The legislation, sponsored by Reps. Greg Harris (D-Chicago), Mary E. Flowers (D-Chicago) and Carol Ammons (D-Urbana), would impose the assessment on claims paid by health insurance carriers or third-party administrators. Money collected under the act would be used to fund Medicaid services in Illinois.
HB 272 passed first reading in the House on Jan. 10, and on Jan. 29 it was assigned to the House Appropriations-Human Services Committee, where it has been ever since.

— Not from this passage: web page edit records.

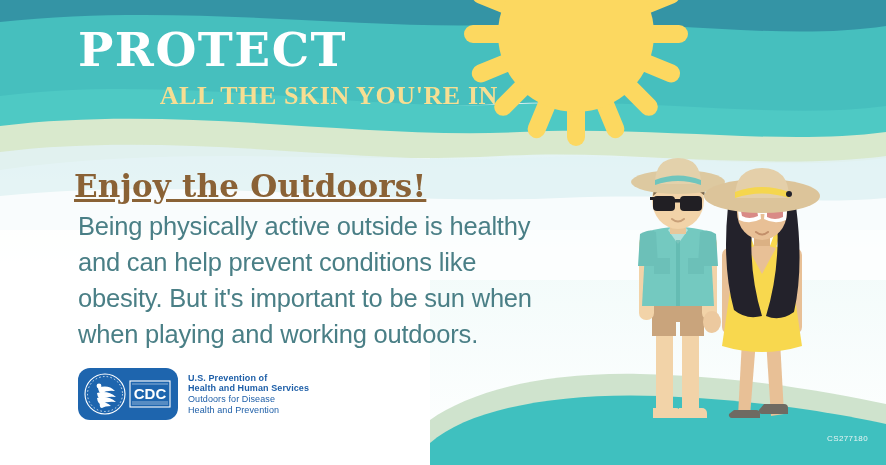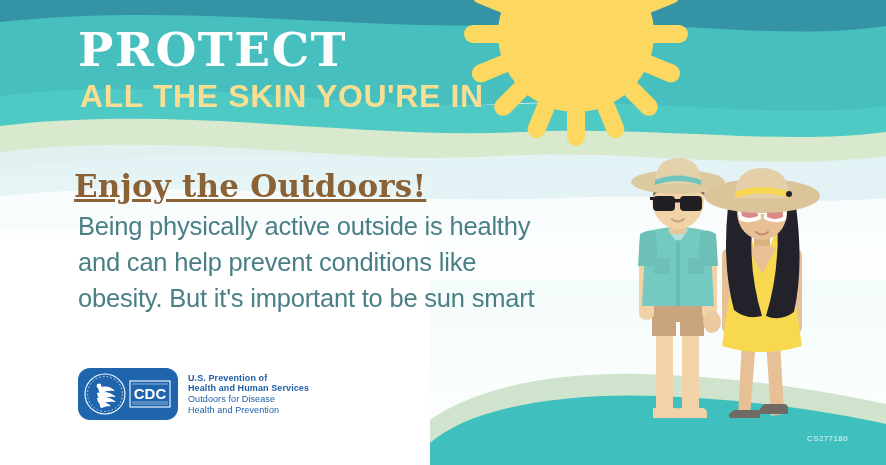--- a/index.html
+++ b/index.html
@@ -26,27 +26,28 @@
   #headline .h1{
     font-family:"DejaVu Serif", serif;
     font-weight:700;
     font-size:47px;
     line-height:52px;
     letter-spacing:1.5px;
     color:#ffffff;
     margin:0;
   }
   #headline .h2{
-    font-family:Liberation Sans, sans-serif;
+    font-family:Liberation Serif, serif;
     font-weight:700;
-    font-size:32px;
+    font-size:26px;
     line-height:32px;
     letter-spacing:0.6px;
     color:#f7de92;
     margin:4px 0 0 2px;
+    text-align:right;
   }
 
   #bodyblock{
     position:absolute;left:74px;top:168px;width:470px;
     z-index:40;
   }
   #bodyblock .lead{
     font-family:"DejaVu Serif", serif;
     font-weight:700;
     font-size:31px;
@@ -87,21 +88,21 @@
     font-family:"Liberation Sans", sans-serif;
     font-weight:700;font-size:9px;color:#1e5fa8;letter-spacing:0.1px;
   }
   #logo .logotext .r{
     font-family:"Liberation Sans", sans-serif;
     font-weight:400;font-size:9px;color:#1e5fa8;letter-spacing:0.1px;
   }
 
   
   #cscode{
-    position:absolute;right:38px;bottom:22px;
+    position:absolute;right:18px;bottom:22px;
     font-family:"Liberation Sans", sans-serif;
     font-size:8px;
     color:#e8f4f3;
     letter-spacing:0.4px;
     z-index:45;
   }
 </style>
 </head>
 <body>
 
@@ -271,21 +272,22 @@
 
   <div id="headline">
     <p class="h1">PROTECT</p>
     <p class="h2">ALL THE SKIN YOU'RE IN</p>
   </div>
 
   <div id="bodyblock">
     <p class="lead">Enjoy the Outdoors!</p>
     <p class="para">Being physically active outside is healthy</p>
     <p class="para">and can help prevent conditions like</p>
-    <p class="para">obesity. But it's important to be sun smart</p>
+    <p class="para">obesity. But it's important to be sun when</p>
+    <p class="para">when playing and working outdoors.</p>
   </div>
 
   <div id="logo">
     <div class="badge">
       <svg viewBox="0 0 100 52" width="100" height="52">
 
         <circle cx="27" cy="26" r="20" fill="none" stroke="#ffffff" stroke-width="1.1"></circle>
         <circle cx="27" cy="26" r="17.5" fill="none" stroke="#ffffff" stroke-width="0.8" stroke-dasharray="1.6 2.2"></circle>
 
         <g fill="#ffffff">

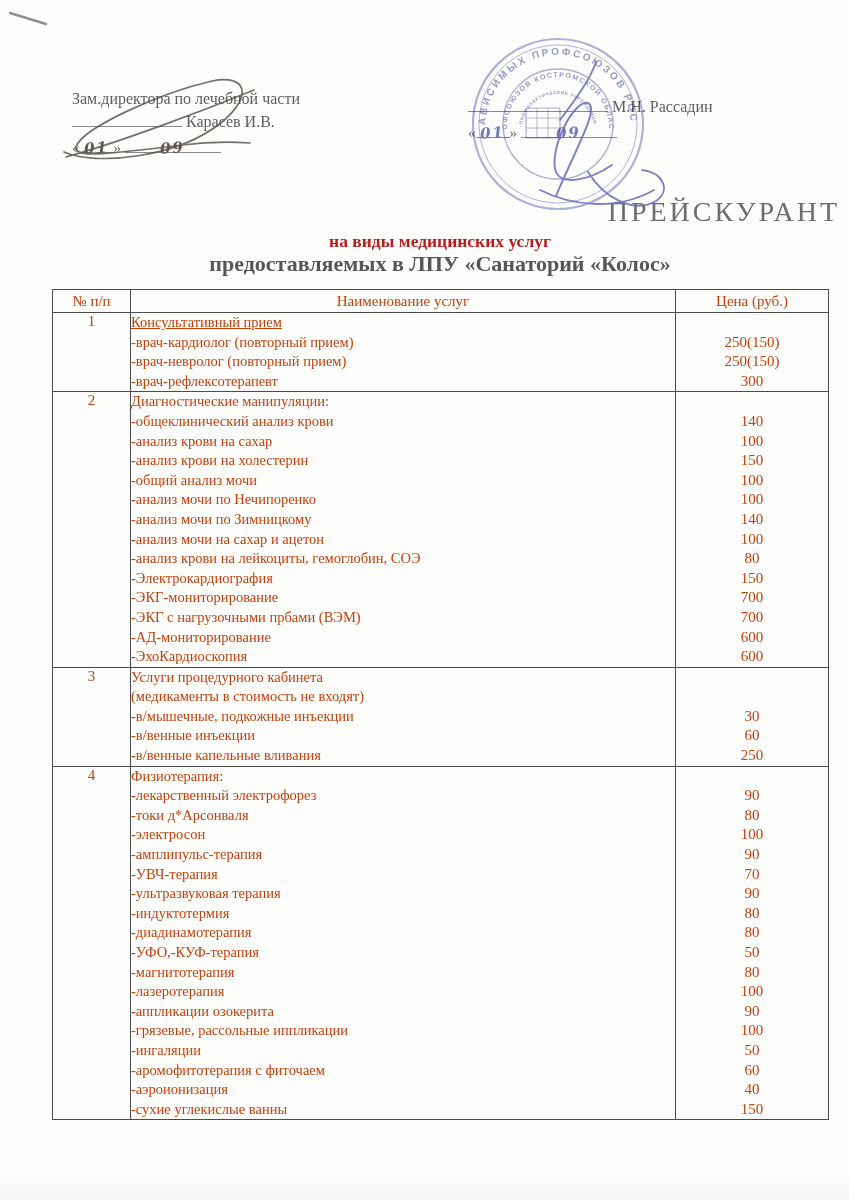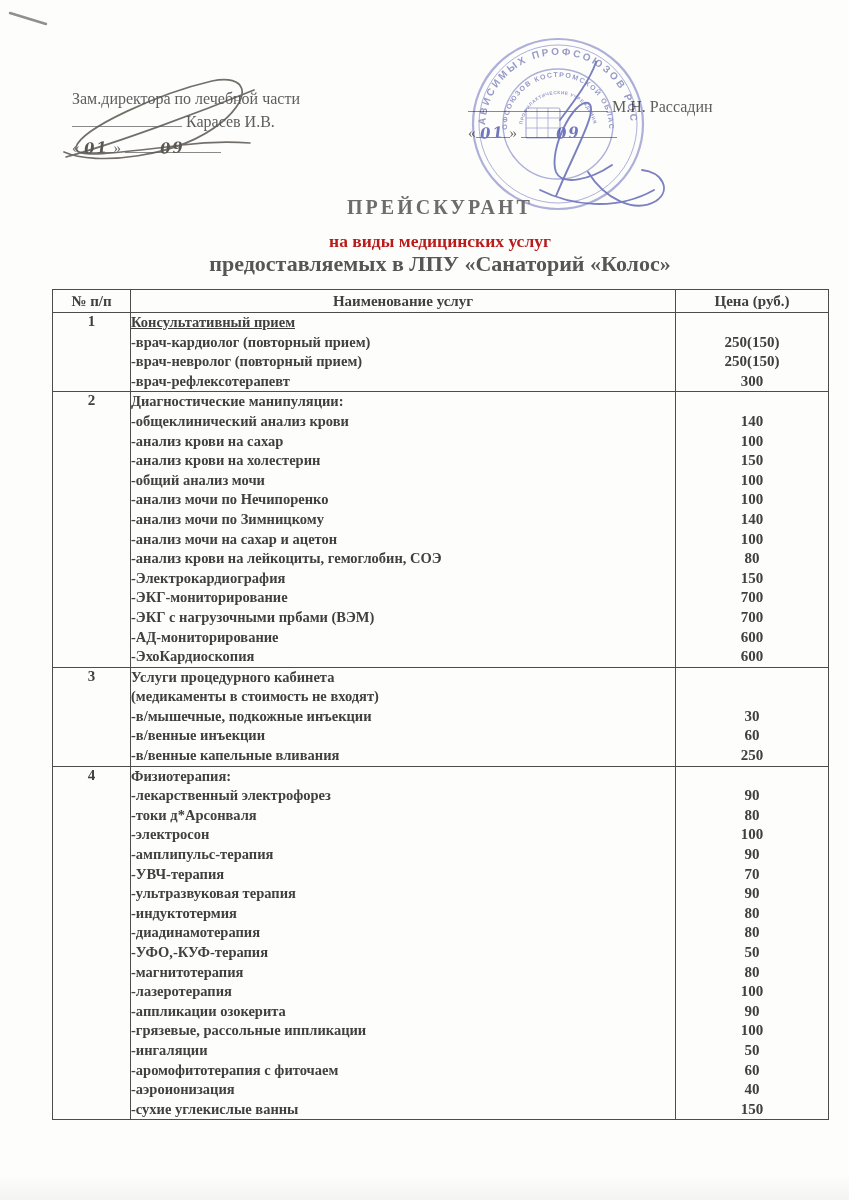--- a/index.html
+++ b/index.html
@@ -25,35 +25,35 @@
   .hand{
     font-family:"DejaVu Serif", serif; font-style:italic; font-weight:bold;
     display:inline-block; transform:rotate(-4deg); letter-spacing:2px; font-size:15px;
   }
   .ink-dark{color:#5a5752;}
   .ink-blue{color:#7177bd;}
   .date-line{margin-top:4px; font-size:15px; color:#6a6a6a;}
 
   
   .title-block{position:absolute; left:40px; width:800px; text-align:center;}
-  .title-main{top:196px; font-size:20px; letter-spacing:3px; color:#6d6d6d; font-weight:bold;}
+  .title-main{top:196px; font-size:28px; letter-spacing:3px; color:#6d6d6d; font-weight:normal;text-align:right;}
   .title-sub1{top:231px; font-size:17.5px; font-weight:bold; color:#b91c1c;}
   .title-sub2{top:251px; font-size:22px; font-weight:bold; color:#565656;}
 
   
   table.price{
     position:absolute; left:52px; top:289px; width:776px;
     border-collapse:collapse; table-layout:fixed;
   }
   table.price col.w-num{width:78px;}
   table.price col.w-name{width:545px;}
   table.price col.w-price{width:153px;}
   table.price th, table.price td{
     border:1.6px solid #4c4c4c; padding:0; vertical-align:top;
-    font-weight:bold; color:#404040;
+    font-weight:normal; color:#c2410c;
   }
   table.price th{height:22px; font-size:15px; text-align:center; vertical-align:middle;}
   .c-num{text-align:center; font-size:15px; padding-top:1px;}
   .c-name{padding-left:10px; padding-right:4px;}
   .c-price{text-align:center;}
   .line{line-height:19.6px; font-size:14.5px; white-space:nowrap; overflow:hidden;}
   .c-price .line{font-size:15px;}
   .line.u{text-decoration:underline;}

The impact on employers would depend on what the final tax would look like, but its existence could encourage tax advocates to increase the price of health care even further, Maisch said.
"It's just government taxing health care, which is a very important benefit," he said. "And we contend that if you want less of something, you tax it more. That has us very concerned."
Government should instead do what governments should always do, Maisch said.
"Make sure that markets work as well as they can," he said. "That means the less government regulation, the better. We understand that purchasing health care is not the same thing as purchasing a new car, but there remains such a thing as market forces. If anything, there's too much regulation that increases costs; it doesn't decrease costs."